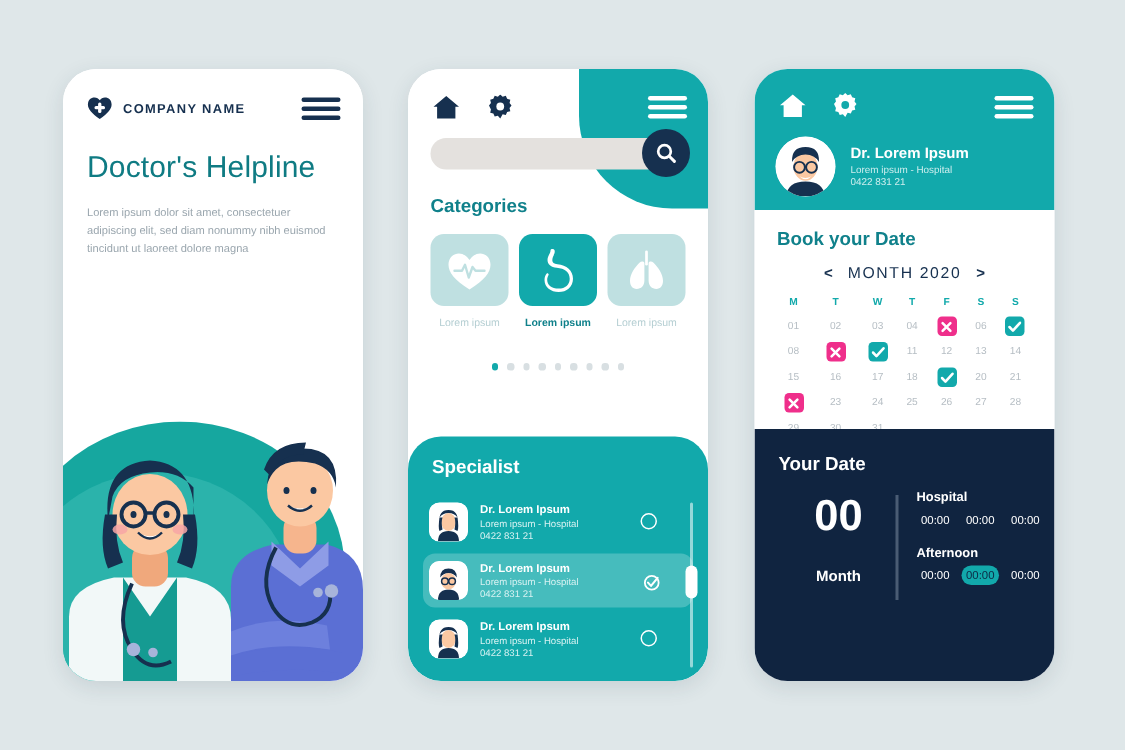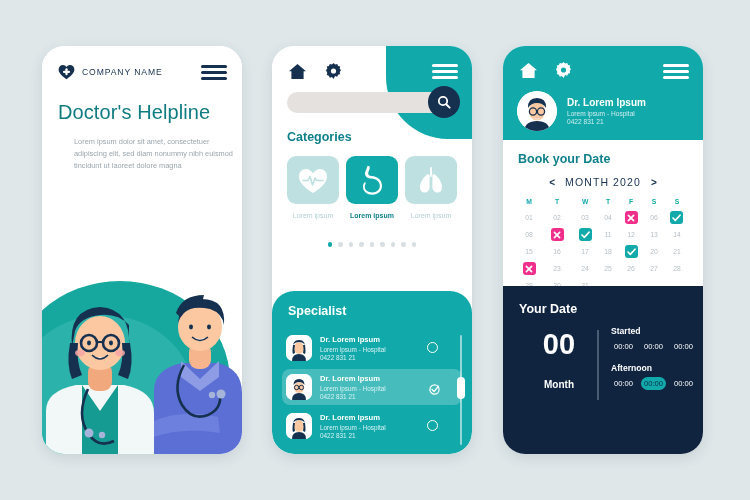"COMPANY NAME" .company-name { font-weight: normal -> bold }
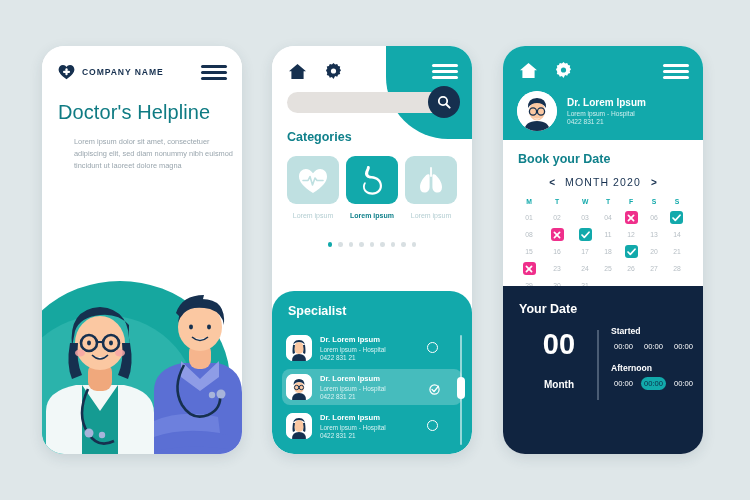"Lorem ipsum dolor sit amet," .p1-para { left: 32px -> 16px }
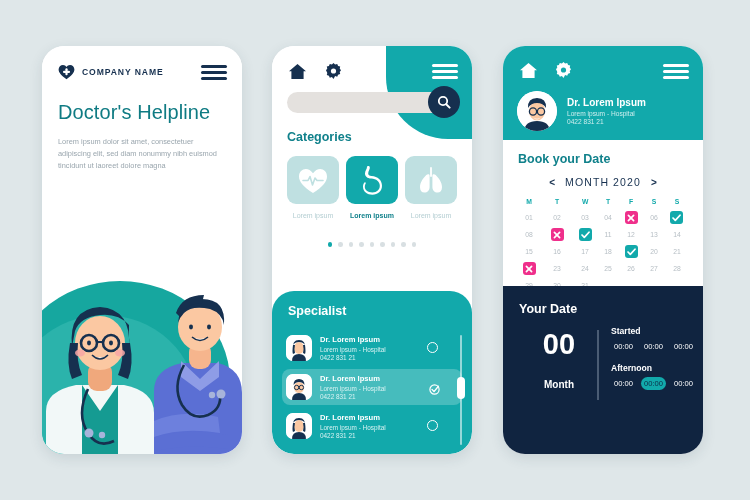"Started" div.lab { text: Started -> Hospital }
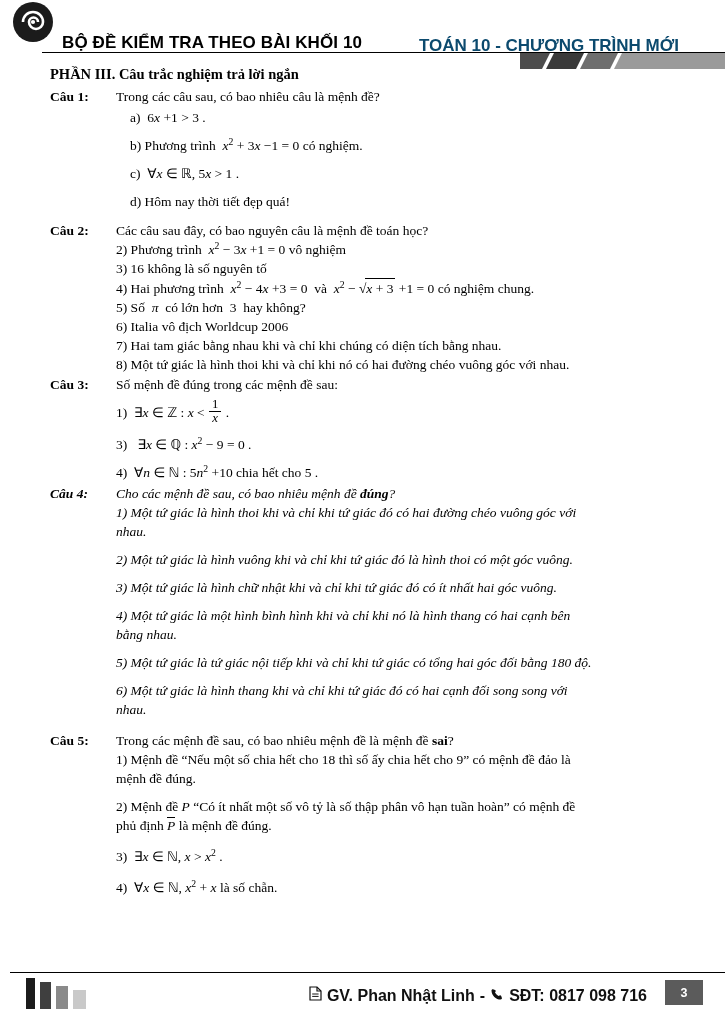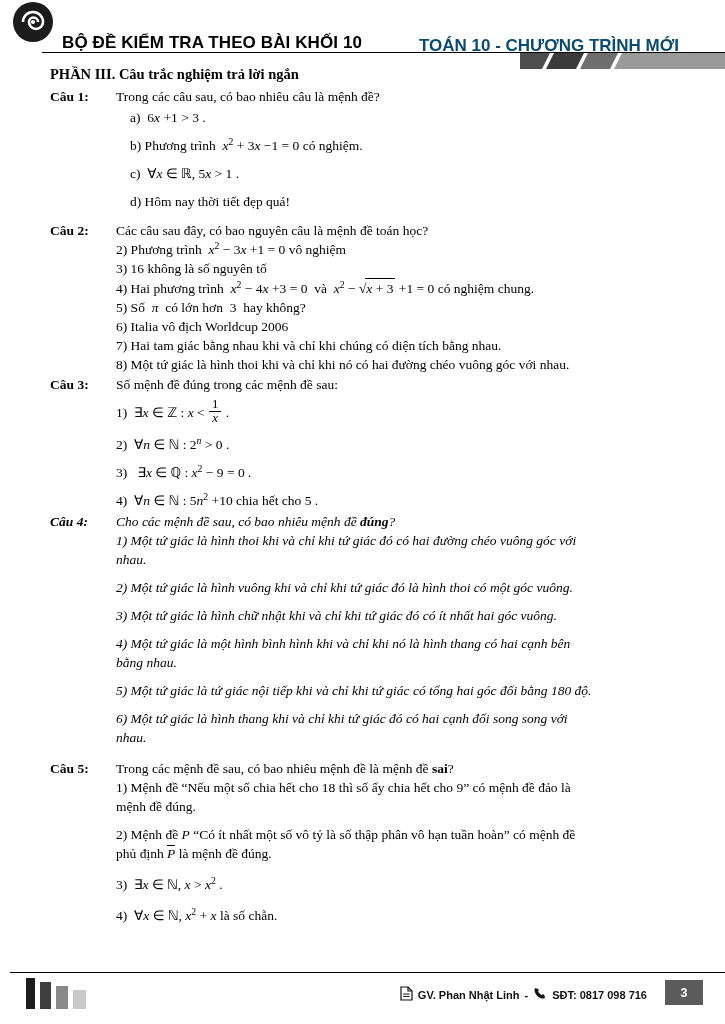"2) ∀n ∈ ℕ :" div.line { html: <div> 2)&nbsp; <span>∀</span><span>n</span> <span>∈</span> <span>ℕ</span> <span>:</span> <span>2</span><sup>n</sup> <span>&gt;</span> <span>0</span> . </div> -> none }
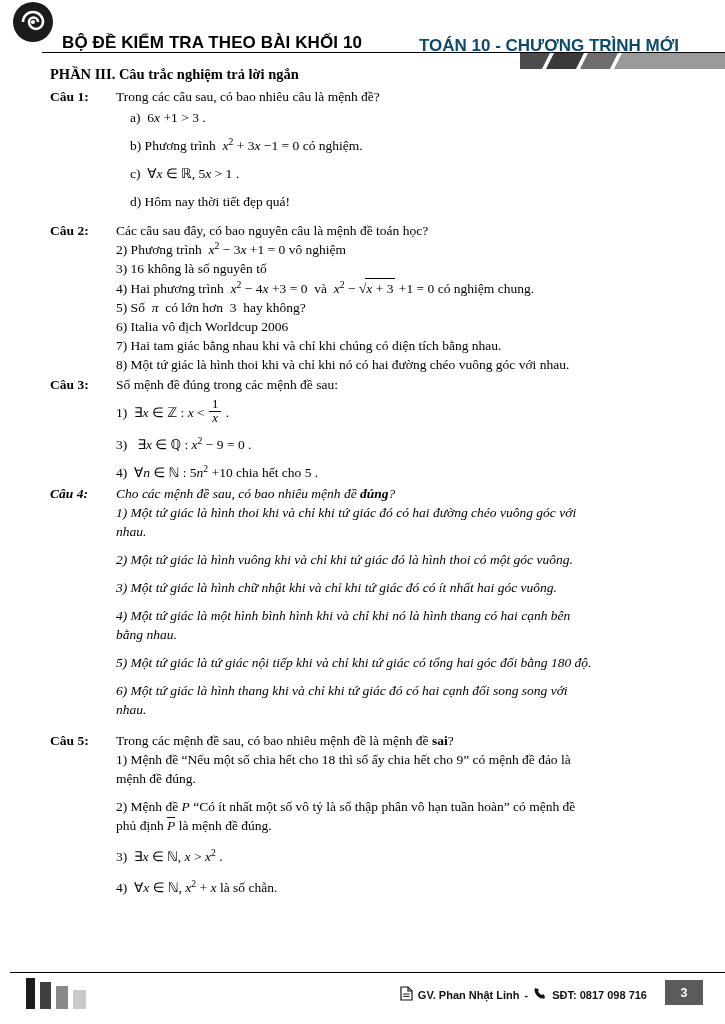"GV. Phan Nhật Linh" .footer-info { font-size: 11px -> 16px }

====

Task directions
Write the data above out again exactly, every line of it, and exclude the pictures.

Solution to the problem
"COMPANY NAME" .company-name { font-weight: normal -> bold }
"Lorem ipsum dolor sit amet," .p1-para { left: 32px -> 16px }
"Started" div.lab { text: Started -> Hospital }
"2) ∀n ∈ ℕ :" div.line { html: <div> 2)&nbsp; <span>∀</span><span>n</span> <span>∈</span> <span>ℕ</span> <span>:</span> <span>2</span><sup>n</sup> <span>&gt;</span> <span>0</span> . </div> -> none }
"GV. Phan Nhật Linh" .footer-info { font-size: 11px -> 16px }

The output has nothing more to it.